Assunzione di Responsabilità
Il grande medico argentino, Tomas Pablo Pasquero, scrive: “Nella misura in cui il paziente assume le sue responsabilità riguardo alle sue sofferenze, prendendo coscienza che la loro origine è dovuta ad un porsi in modo sbagliato nei riguardi della vita, e accetti le conseguenze di questo modo erroneo, potrà realizzarsi maturando psicologicamente e questa crescita completa lo condurrà alla vera libertà Spirituale, a quell’equilibrio che abbiamo chiamato “atarassia”, che è il massimo raggiungimento della vita”. (Il pensiero e gli appunti di pratica omeopatica – ed. Salus Infirmorum)
La guarigione passa attraverso la presa di responsabilità. I contenuti inconsci, che assieme a quelli censurati hanno guidato le scelte, devono essere scoperti e portati sull’altare della Verità. Viene proposto che ognuno dichiari all’altro le proprie responsabilità, ovvero quelle che ritiene abbiano contribuito alla fine della relazione e se le assuma. Anche le più dure, soprattutto quelle che non proteggono l’immagine bella e corretta che tanto si vorrebbe potesse vivere nella mente dell’altro e, soprattutto, nella propria (essere il senza peccato, lapidando il peccatore in noi). E’ un percorso molto commovente, pensieri mai espressi prima si sciolgono ora in lacrime. La trasformazione dei sensi di colpa in assunzione di responsabilità, genesi della maturazione emotiva, permette l’ingresso in una nuova età adulta. Ogni cassetto della stanza viene aperto e controllato, le cose prima poste a riparo dagli occhi dell’altro vengono ora esposte, ognuno prende gli oggetti che gli appartengono, sollevando l’altro dal loro peso.

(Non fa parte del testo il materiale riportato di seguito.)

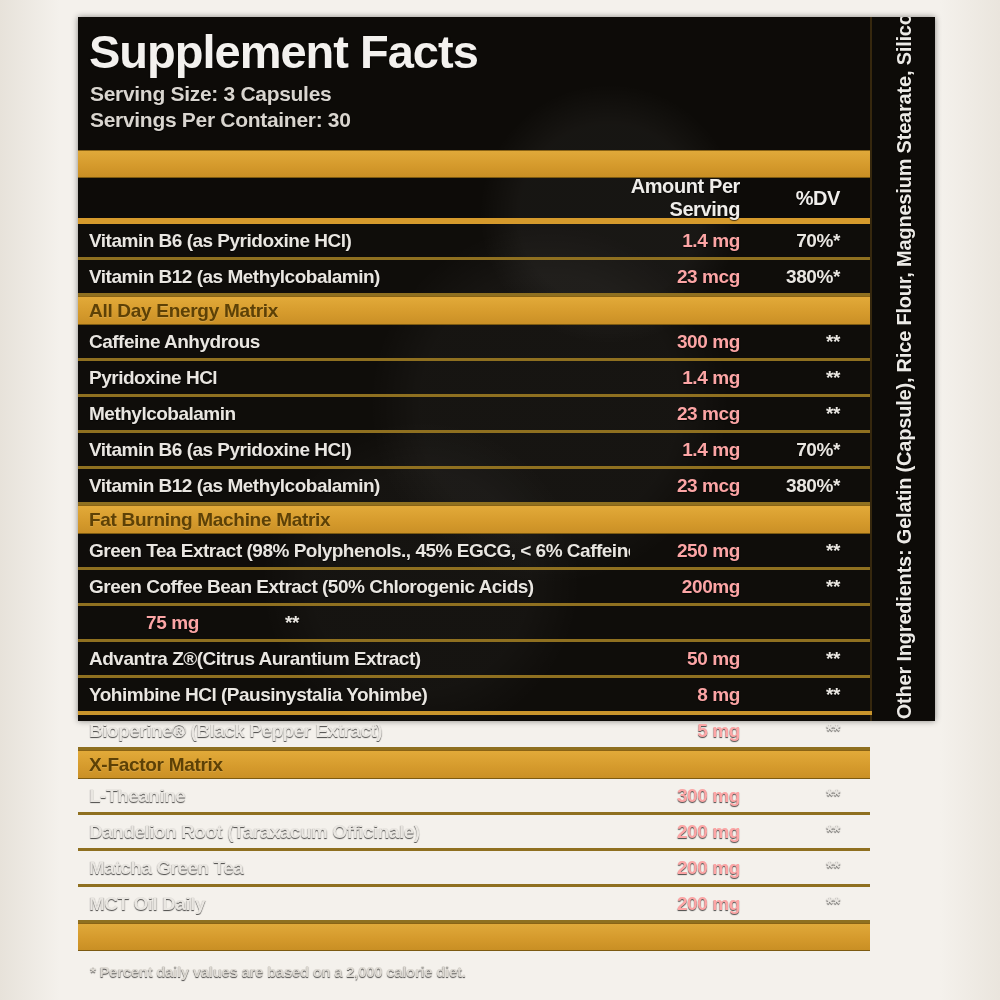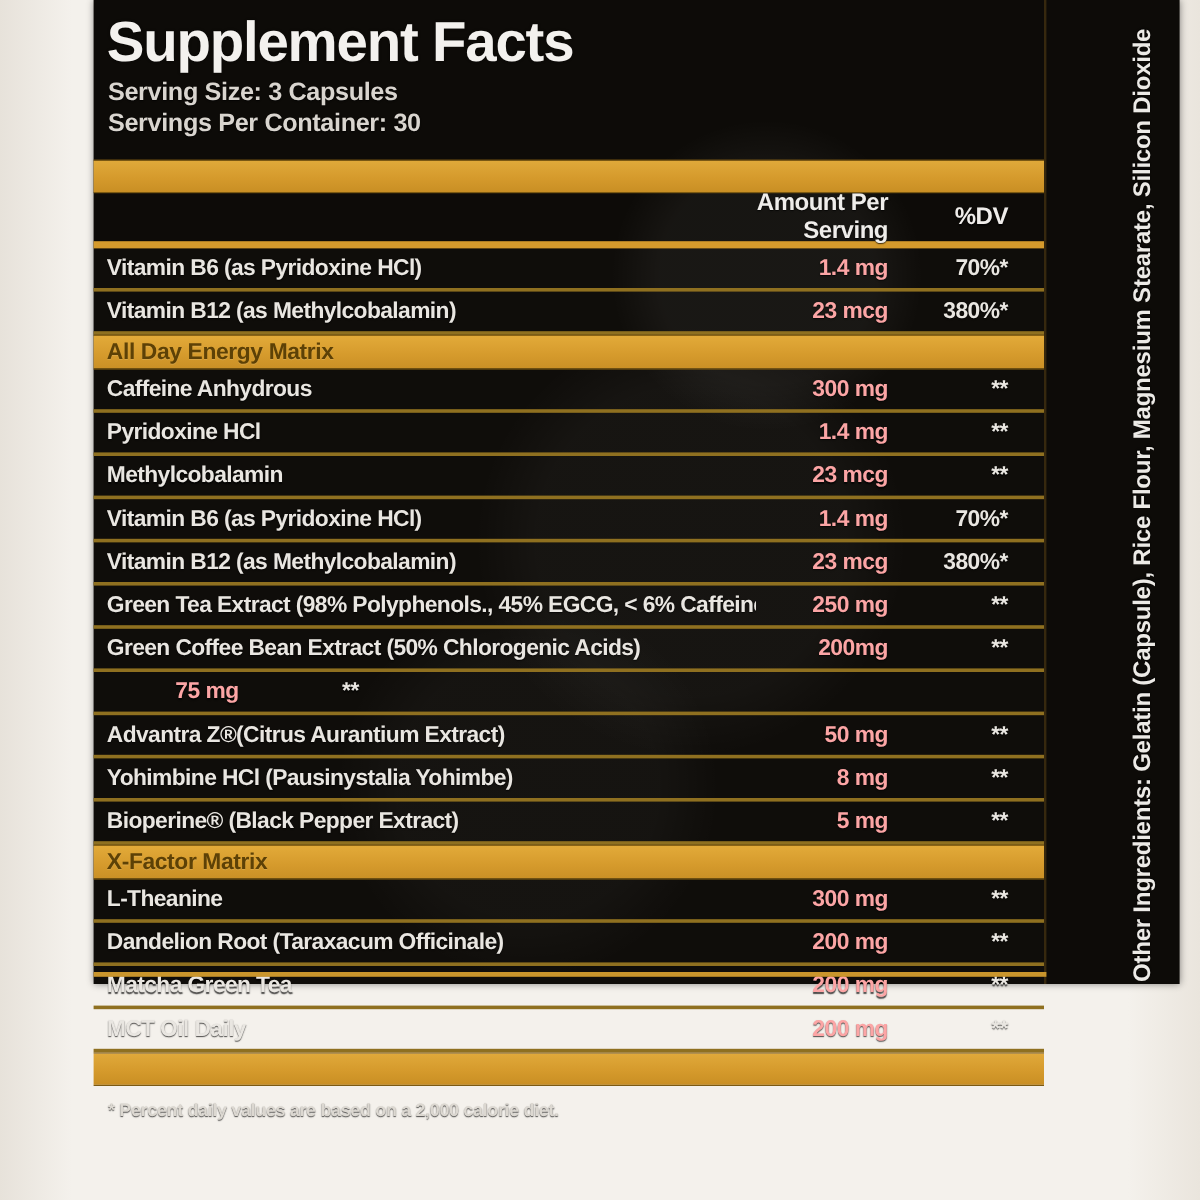--- a/index.html
+++ b/index.html
@@ -14,10 +14,9 @@
     overflow:hidden;
   }
   .label{
-    position:absolute;left:78px;top:0;width:857px;height:820px;
+    position:absolute;left:78px;top:17px;width:857px;height:704px;
     background:#0d0b08;
     box-shadow:0 0 6px rgba(0,0,0,.45);
-    padding-left:48px;
   }
   
   .label::before{

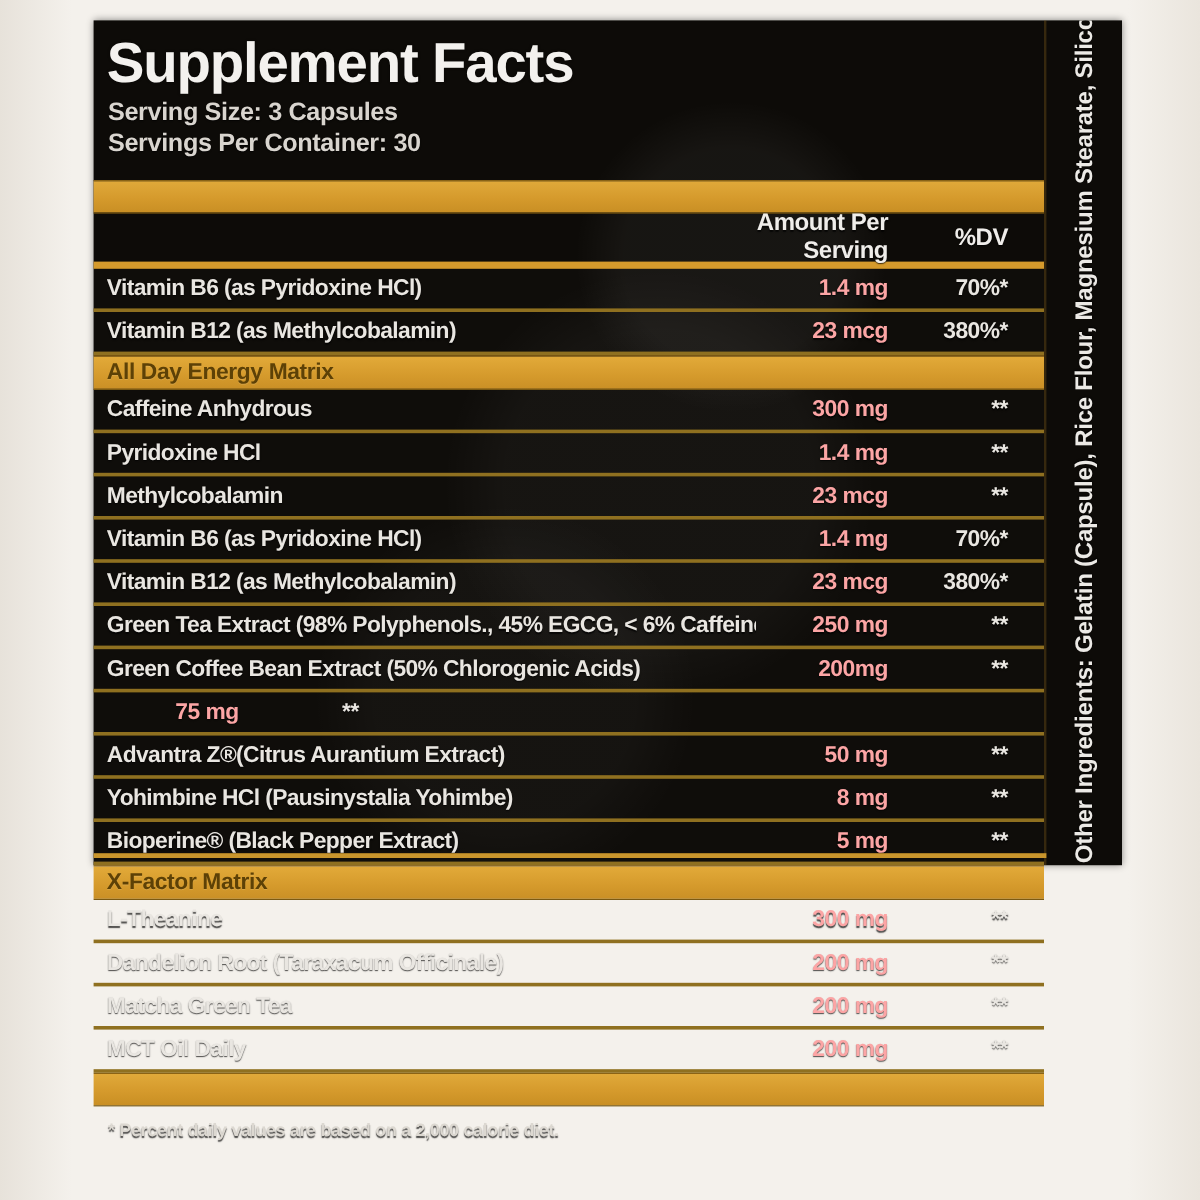--- a/index.html
+++ b/index.html
@@ -156,6 +156,9 @@
             <div class="amount">23 mcg</div>
             <div class="dv">380%*</div>
           </div>
+          <div class="section-bar">
+            <span>Fat Burning Machine Matrix</span>
+          </div>
           <div class="row">
             <div class="name">Green Tea Extract (98% Polyphenols., 45% EGCG, &lt; 6% Caffeine)</div>
             <div class="amount">250 mg</div>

Chiudere con consapevolezza
I due adulti possono quindi esaminare cosa rimane in quella stanza e trovare gli oggetti ricevuti in dono: l’arricchimento del sé che senza l’incontro con l’altro non sarebbe forse mai avvenuto. In una lunghissimo “botta e risposta” di riconoscimento e gratitudine per quanto ricevuto, nominano tutte quelle scoperte fatte grazie agli occhi, al sorriso dell’altro, sentendosi autorizzati a farne tesoro. Un tesoro che porta con dignità il nome di chi lo donò, perché venisse usato continuando a vivere. Il cane ascolta, respiro leggero e senza sforzo. La stanza è ora pulita e ordinata. Dopo un abbraccio sincero e conclusivo, mentre tutto quanto detto inizia il suo lungo processo di sedimentazione, entrambi escono dalla porta che viene quindi chiusa alle loro spalle. Il ciclo è concluso, il presente da adesso in poi può esprimersi con molti meno limiti di prima. Quel giorno stesso, nel tardo pomeriggio, si incamminano con il cane verso il bosco e rimangono tutti e tre assieme fino a che il sole, allungando le ombre degli alti larici, scompare dietro la distesa di colline. La mattina seguente il cane si alza, percorre le stanze della casa una ad una, ancora un’ultima volta esce in giardino e poi torna nella sala, li si stende, chiude gli occhi e dopo aver atteso nove giorni lascia il suo corpo: le parti della sua Anima divina sono adesso ricongiunte.